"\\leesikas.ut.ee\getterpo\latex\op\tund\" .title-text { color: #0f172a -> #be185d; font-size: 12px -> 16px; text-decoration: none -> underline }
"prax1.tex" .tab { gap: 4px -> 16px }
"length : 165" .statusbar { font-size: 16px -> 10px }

━━━━━━━━━━━━━━━━━━━━━━━━━━━━━━

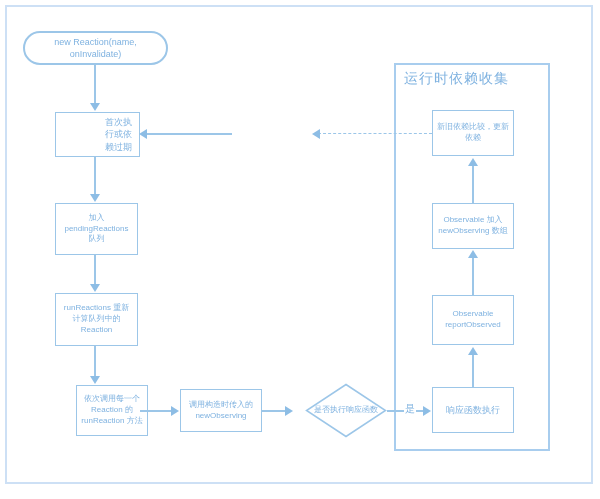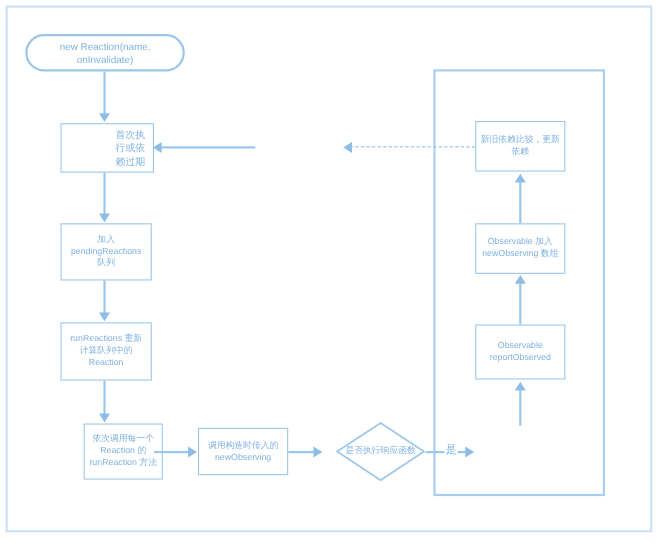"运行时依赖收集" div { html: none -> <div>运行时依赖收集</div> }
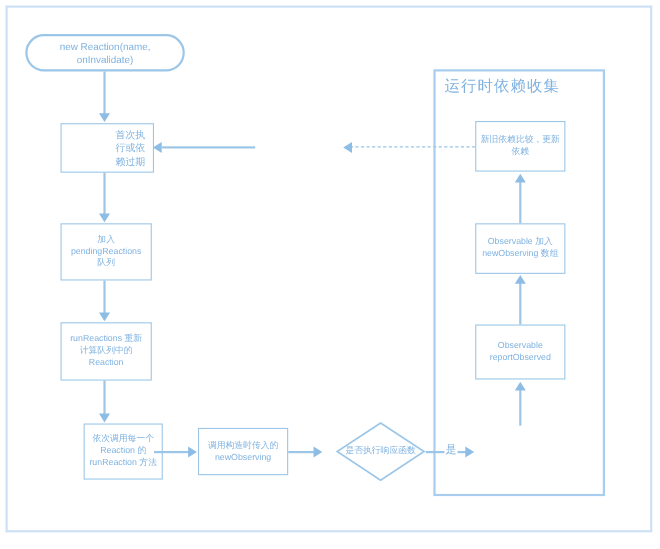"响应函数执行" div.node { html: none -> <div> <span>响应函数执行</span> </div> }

━━━━━━━━━━━━━━━━━━━━━━━━━━━━━━

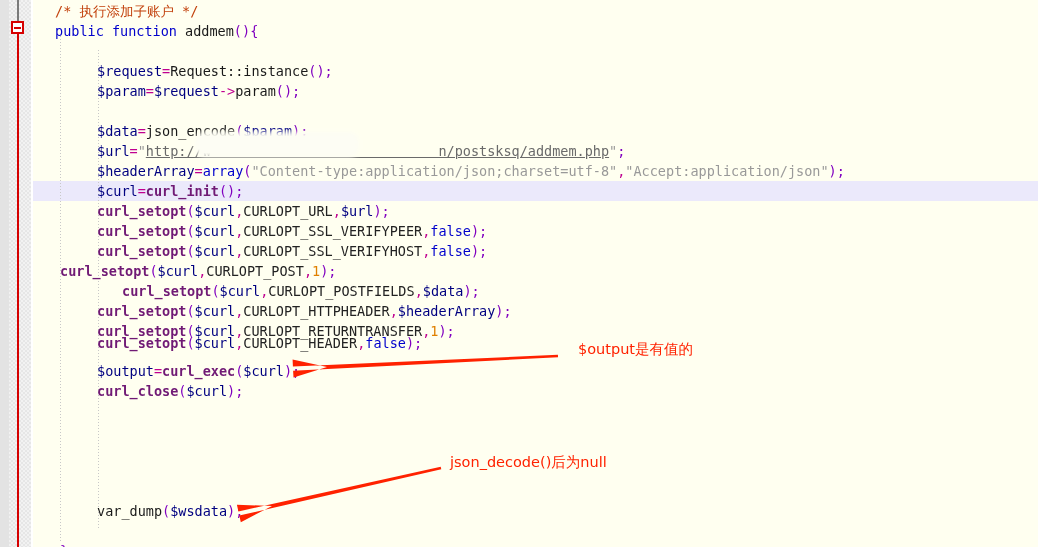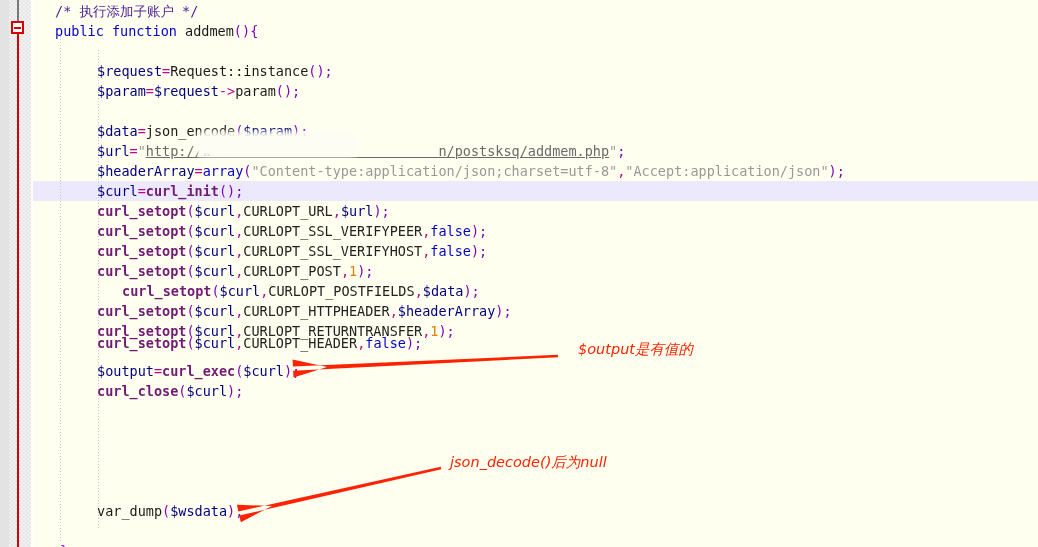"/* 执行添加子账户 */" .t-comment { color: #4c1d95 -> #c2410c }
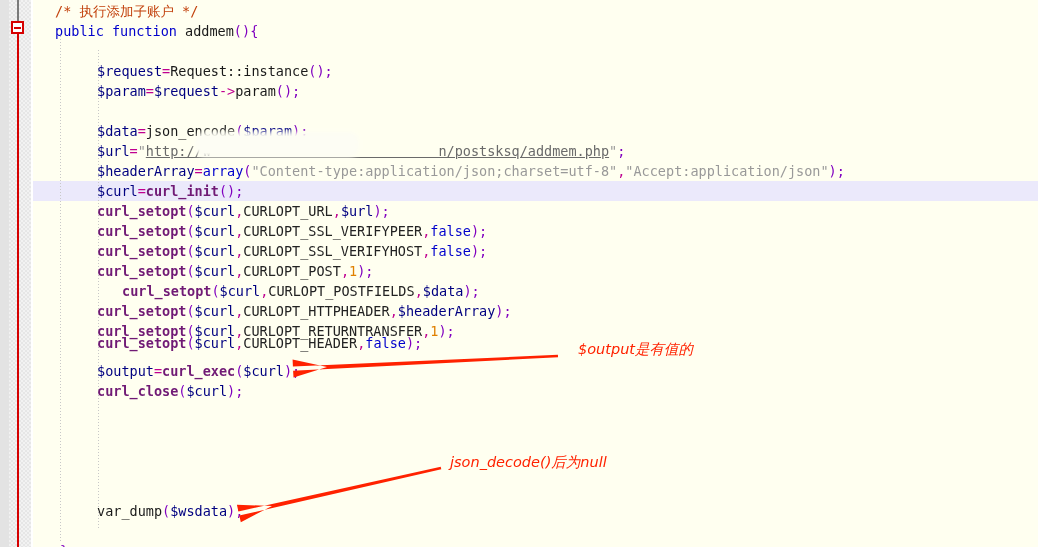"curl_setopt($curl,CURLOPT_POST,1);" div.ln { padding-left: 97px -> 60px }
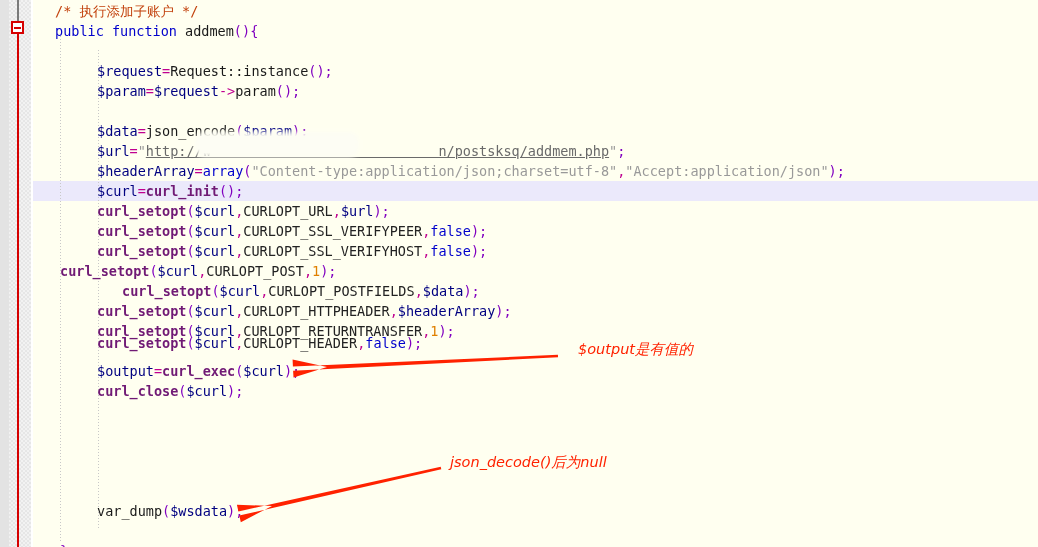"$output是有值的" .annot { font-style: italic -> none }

━━━━━━━━━━━━━━━━━━━━━━━━━━━━━━

With the pictures omitted, copy exactly the lines of the listing above starting at the line containing "none -> <div>运行时依赖收集</div>" and ending at the line containing "-> <div> <span>响应函数执行</span>", both included.

"运行时依赖收集" div { html: none -> <div>运行时依赖收集</div> }
"响应函数执行" div.node { html: none -> <div> <span>响应函数执行</span> </div> }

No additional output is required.